» What the task requires:
Out of the records below, copy all lines in which the word "requirements" occurs.

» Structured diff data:
########################################
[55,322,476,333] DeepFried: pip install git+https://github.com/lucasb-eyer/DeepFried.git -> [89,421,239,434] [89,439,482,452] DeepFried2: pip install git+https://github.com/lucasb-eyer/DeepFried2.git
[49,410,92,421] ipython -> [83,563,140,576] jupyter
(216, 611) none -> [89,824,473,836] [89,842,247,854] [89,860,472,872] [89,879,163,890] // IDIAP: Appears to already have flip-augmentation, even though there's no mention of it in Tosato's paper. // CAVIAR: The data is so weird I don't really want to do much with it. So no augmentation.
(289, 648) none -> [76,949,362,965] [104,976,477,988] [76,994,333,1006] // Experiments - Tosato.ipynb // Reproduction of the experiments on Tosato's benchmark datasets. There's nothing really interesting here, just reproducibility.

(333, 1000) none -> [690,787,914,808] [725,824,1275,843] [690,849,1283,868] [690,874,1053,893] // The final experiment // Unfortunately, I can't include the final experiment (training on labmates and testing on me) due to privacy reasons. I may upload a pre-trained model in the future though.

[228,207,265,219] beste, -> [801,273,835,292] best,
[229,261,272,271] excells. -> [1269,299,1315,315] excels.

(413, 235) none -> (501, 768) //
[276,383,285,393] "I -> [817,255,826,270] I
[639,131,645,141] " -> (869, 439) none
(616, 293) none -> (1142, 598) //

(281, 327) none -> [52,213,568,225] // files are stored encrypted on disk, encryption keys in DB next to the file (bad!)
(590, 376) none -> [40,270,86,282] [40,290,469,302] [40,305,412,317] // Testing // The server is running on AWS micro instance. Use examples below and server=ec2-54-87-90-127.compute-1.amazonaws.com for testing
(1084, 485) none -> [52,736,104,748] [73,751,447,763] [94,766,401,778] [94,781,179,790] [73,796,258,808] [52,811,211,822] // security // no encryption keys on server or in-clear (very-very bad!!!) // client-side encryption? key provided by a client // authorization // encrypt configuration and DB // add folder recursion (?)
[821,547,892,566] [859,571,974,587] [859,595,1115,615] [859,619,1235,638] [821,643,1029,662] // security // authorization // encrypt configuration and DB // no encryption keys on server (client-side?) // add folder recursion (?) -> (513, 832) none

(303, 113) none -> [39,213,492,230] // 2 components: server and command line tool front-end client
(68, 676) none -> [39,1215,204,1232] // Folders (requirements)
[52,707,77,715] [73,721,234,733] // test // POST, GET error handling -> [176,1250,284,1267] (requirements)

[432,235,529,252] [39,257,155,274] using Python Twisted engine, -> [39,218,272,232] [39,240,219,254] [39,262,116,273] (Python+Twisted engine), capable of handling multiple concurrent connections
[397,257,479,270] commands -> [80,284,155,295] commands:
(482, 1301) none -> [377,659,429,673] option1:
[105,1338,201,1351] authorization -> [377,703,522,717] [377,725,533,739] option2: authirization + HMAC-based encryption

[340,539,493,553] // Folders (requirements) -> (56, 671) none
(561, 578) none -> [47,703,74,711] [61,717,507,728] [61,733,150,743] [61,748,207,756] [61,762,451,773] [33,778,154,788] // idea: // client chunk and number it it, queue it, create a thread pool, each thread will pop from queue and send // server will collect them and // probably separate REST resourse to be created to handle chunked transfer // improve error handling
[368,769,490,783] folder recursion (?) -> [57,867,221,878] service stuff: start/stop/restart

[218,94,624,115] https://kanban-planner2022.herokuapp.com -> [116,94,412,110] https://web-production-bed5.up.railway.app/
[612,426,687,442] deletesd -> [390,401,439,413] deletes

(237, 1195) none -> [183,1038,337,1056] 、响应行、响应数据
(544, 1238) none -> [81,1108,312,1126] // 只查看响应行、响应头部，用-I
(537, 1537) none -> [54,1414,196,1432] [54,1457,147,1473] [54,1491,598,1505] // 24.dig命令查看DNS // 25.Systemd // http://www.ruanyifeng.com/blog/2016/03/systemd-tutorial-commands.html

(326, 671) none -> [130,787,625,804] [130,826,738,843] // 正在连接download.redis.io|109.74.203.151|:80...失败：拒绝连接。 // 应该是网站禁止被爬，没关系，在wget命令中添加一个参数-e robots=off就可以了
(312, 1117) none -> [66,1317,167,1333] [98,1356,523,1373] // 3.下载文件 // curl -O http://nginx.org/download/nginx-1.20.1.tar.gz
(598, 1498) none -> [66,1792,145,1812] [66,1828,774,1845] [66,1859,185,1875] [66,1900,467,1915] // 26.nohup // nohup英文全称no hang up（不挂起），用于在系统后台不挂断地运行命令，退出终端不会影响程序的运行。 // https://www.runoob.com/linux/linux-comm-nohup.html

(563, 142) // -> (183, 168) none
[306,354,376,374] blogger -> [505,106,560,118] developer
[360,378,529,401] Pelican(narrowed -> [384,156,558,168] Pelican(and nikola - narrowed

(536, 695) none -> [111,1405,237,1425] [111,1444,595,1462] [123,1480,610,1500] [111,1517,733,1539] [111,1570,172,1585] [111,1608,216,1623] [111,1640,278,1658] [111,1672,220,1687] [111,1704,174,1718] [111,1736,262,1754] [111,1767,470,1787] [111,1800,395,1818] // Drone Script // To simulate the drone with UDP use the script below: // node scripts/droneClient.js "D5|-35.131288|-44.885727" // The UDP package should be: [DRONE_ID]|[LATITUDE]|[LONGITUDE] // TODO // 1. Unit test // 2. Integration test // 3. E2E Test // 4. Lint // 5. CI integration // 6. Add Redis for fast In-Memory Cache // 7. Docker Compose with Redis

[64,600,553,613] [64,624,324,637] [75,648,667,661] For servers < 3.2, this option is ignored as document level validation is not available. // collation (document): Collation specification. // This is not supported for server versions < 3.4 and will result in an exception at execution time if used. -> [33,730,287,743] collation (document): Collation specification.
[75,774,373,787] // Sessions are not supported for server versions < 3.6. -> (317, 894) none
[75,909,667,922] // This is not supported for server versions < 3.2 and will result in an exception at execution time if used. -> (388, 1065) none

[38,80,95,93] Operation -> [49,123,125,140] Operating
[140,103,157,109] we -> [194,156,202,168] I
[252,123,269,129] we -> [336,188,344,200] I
########################################
» Result:
(68, 676) none -> [39,1215,204,1232] // Folders (requirements)
[52,707,77,715] [73,721,234,733] // test // POST, GET error handling -> [176,1250,284,1267] (requirements)
[340,539,493,553] // Folders (requirements) -> (56, 671) none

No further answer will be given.